The twin-stick control scheme was used in arcade video games starting with Gun Fight in 1975, but came into prominence with the high-action Robotron: 2084 in 1982. The ubiquity of gamepads with two thumb-controlled analog sticks overcame the difficulty of playing twin-stick shooters at home and eventually led to a resurgence of the genre following the release of Geometry Wars: Retro Evolved in 2005.

== History ==
The 1975 arcade video game Gun Fight (released as Western Gun in Japan) uses one joystick for movement and a second for firing. Each joystick is of different design. Unlike most later twin-stick games, the right stick moves the player's avatar. The 1977 sequel, Boot Hill, uses the same control scheme. Mars, a scrolling shooter released in 1981, is also controlled via two 8-way joysticks. The 1981 SNK game Vanguard uses a joystick for movement and four separate buttons arranged in a diamond for firing.

Robotron: 2084, released in 1982 during the golden age of arcade video games, became the seminal example of the control scheme using two 8-way joysticks. As gamepads with dual thumbsticks did not exist on 8-bit or 16-bit home computers and consoles, home ports of Robotron: 2084 were often awkward to play or used modified control methods. The version for Atari 8-bit computers came with a plastic tray to hold two Atari CX40 joysticks, in an attempt to make twin-sticks viable.

The twin-joystick arcade games Space Dungeon and Rescue were released the same year as Robotron, then Black Widow in 1983 and Cloak & Dagger in 1984. Twin-stick controls remained uncommon, but were later used in Smash TV (1990) and Total Carnage (1992). Smash TV designer Eugene Jarvis previously co-designed Robotron with Larry DeMar.

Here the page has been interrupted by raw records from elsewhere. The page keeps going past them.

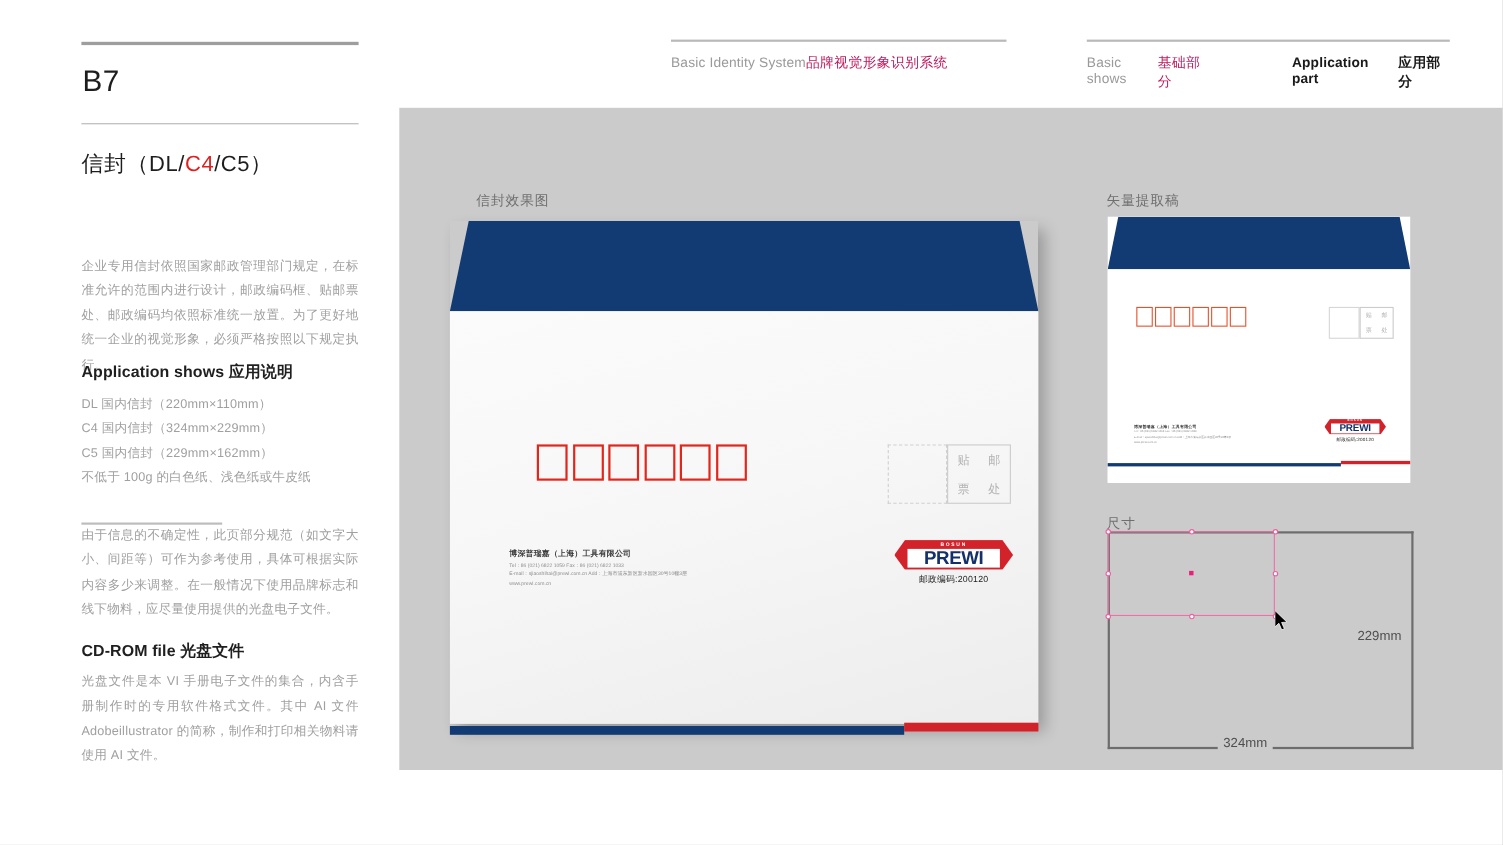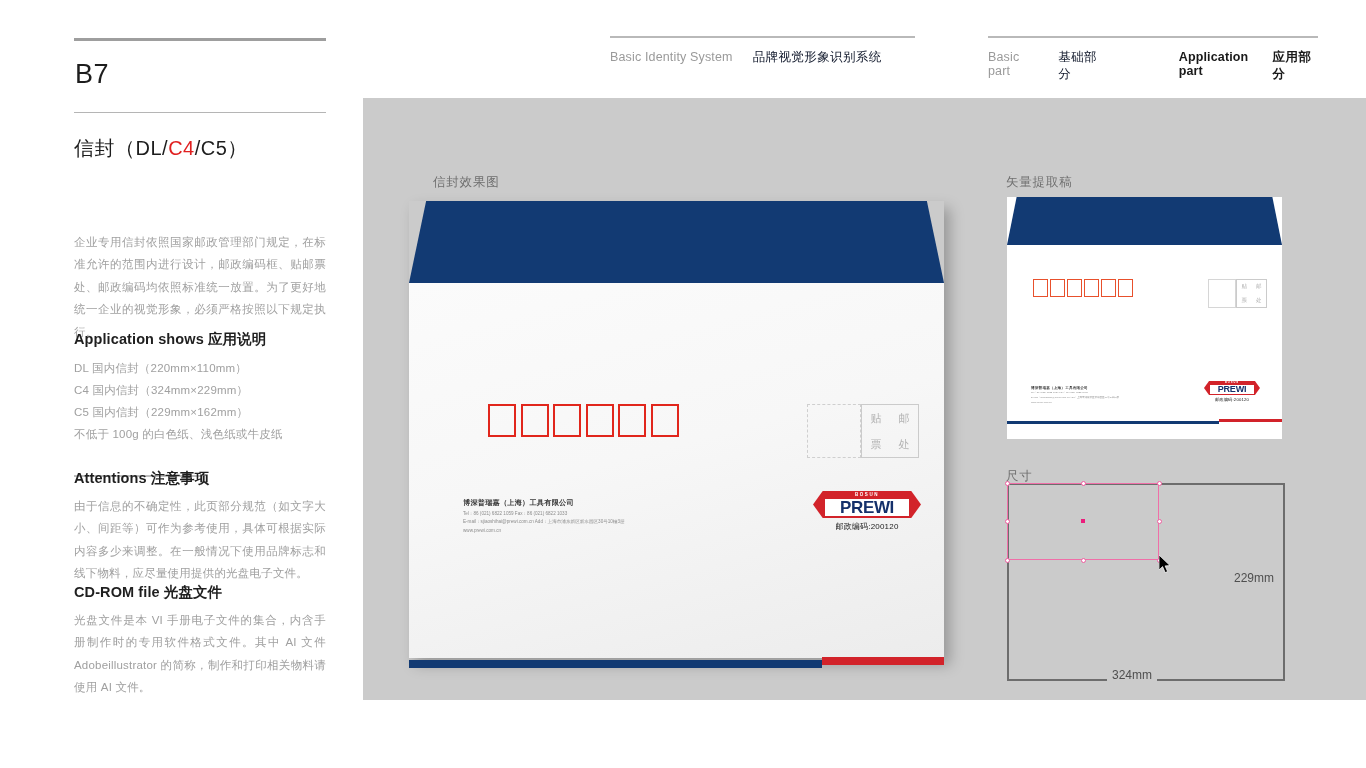--- a/index.html
+++ b/index.html
@@ -19,7 +19,7 @@
   .hdr-rule{height:2px;background:#b9b9b9;width:100%;}
   .hdr-row{display:flex;align-items:baseline;padding-top:11px;}
   .hdr-en{font-size:12.5px;color:#9a9a9a;letter-spacing:.15px;}
-  .hdr-cn{font-size:12.5px;color:#0f172a;margin-left:20px;letter-spacing:.4px;}
+  .hdr-cn{font-size:12.5px;color:#be185d;letter-spacing:.4px;}
   .hdr-en.active{color:#1a1a1a;font-weight:bold;}
   .hdr-cn.active{color:#1a1a1a;font-weight:bold;}
 

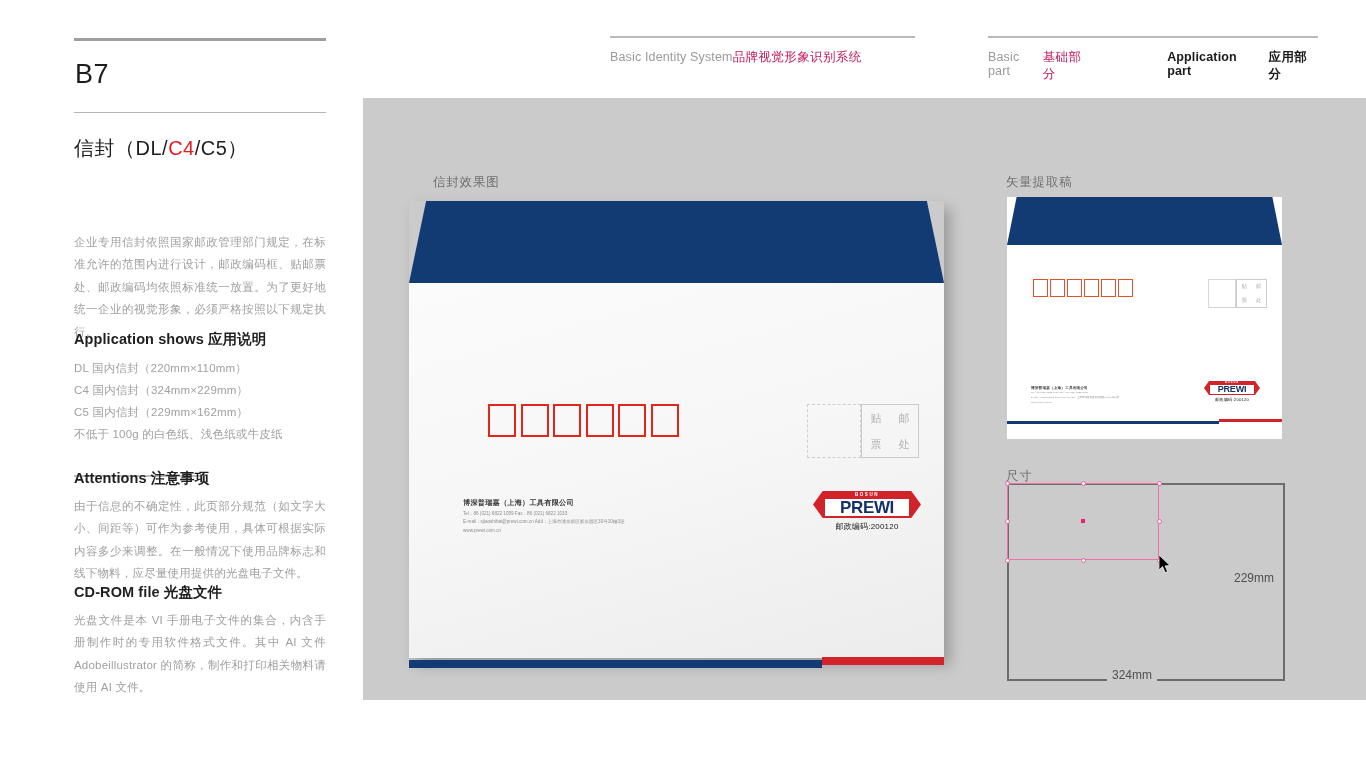--- a/index.html
+++ b/index.html
@@ -152,7 +152,7 @@
   <div class="hdr-group" id="hdr-basic">
     <div class="hdr-rule"></div>
     <div class="hdr-row">
-      <span class="hdr-en">Basic part</span>
+      <span class="hdr-en">Basic shows</span>
       <span class="hdr-cn">基础部分</span>
       <span class="hdr-en active" style="margin-left:75px;">Application part</span>
       <span class="hdr-cn active" style="margin-left:8px;">应用部分</span>

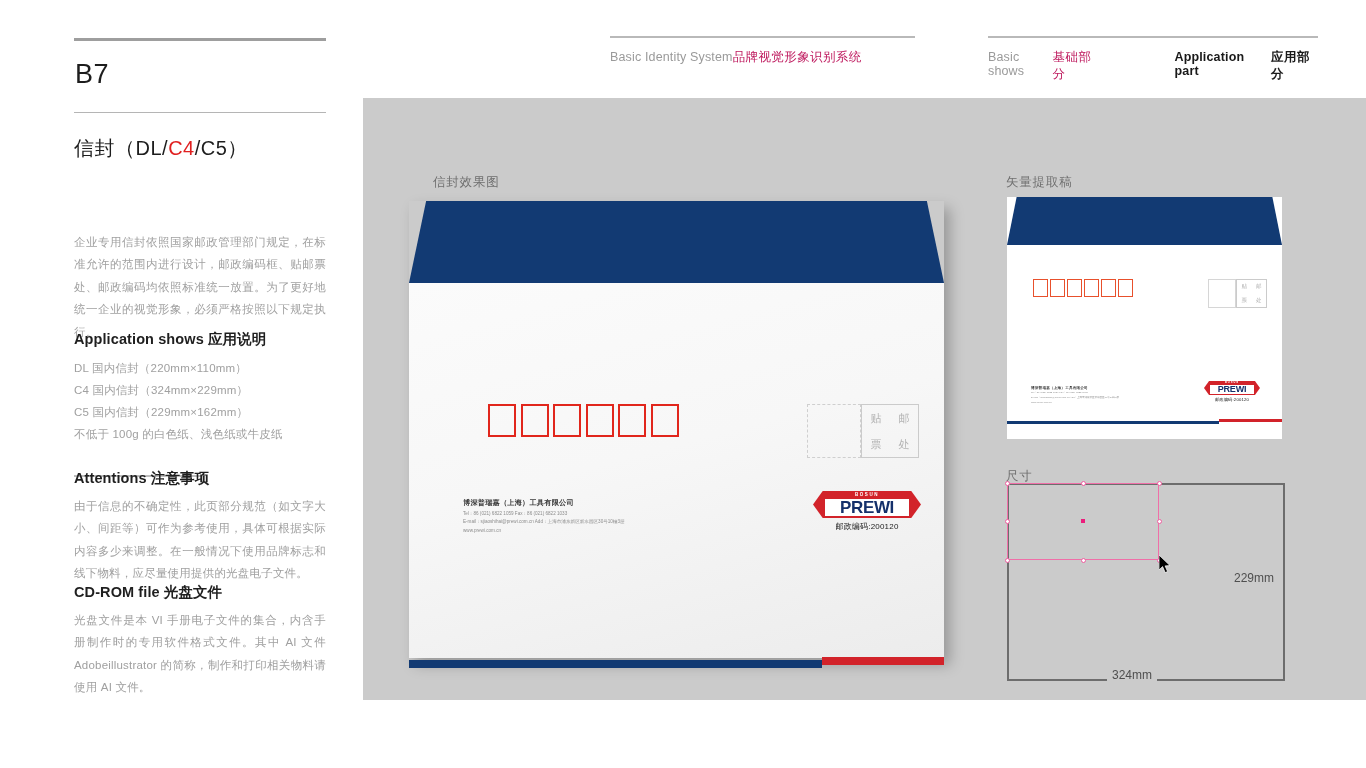--- a/index.html
+++ b/index.html
@@ -183,7 +183,6 @@
   <div class="hr-thin"></div>
 
   <div class="sec" id="blk-attn">
-    <div class="sec-head"><span>Attentions </span><span class="cn">注意事项</span></div>
     <div class="sec-body">由于信息的不确定性，此页部分规范（如文字大小、间距等）可作为参考使用，具体可根据实际内容多少来调整。在一般情况下使用品牌标志和线下物料，应尽量使用提供的光盘电子文件。</div>
   </div>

Geometry Wars: Retro Evolved, an early hit for the Xbox 360, caused a resurgence in 2005. By 2008, the popularity of the genre waned, following a glut of twin-stick shooters with abstract graphics from independent developers who found the simplicity of the genre appealing. However, titles like Mountain Sheep's 2009 game Minigore and its 2012 sequel Minigore 2: Zombies, and Angry Mob Games' 2010 Guerrilla Bob, both published by Chillingo, attracted critical acclaim and cult followings. Twin-stick shooter spin-offs of existing video game franchises have since been made, including Halo: Spartan Assault.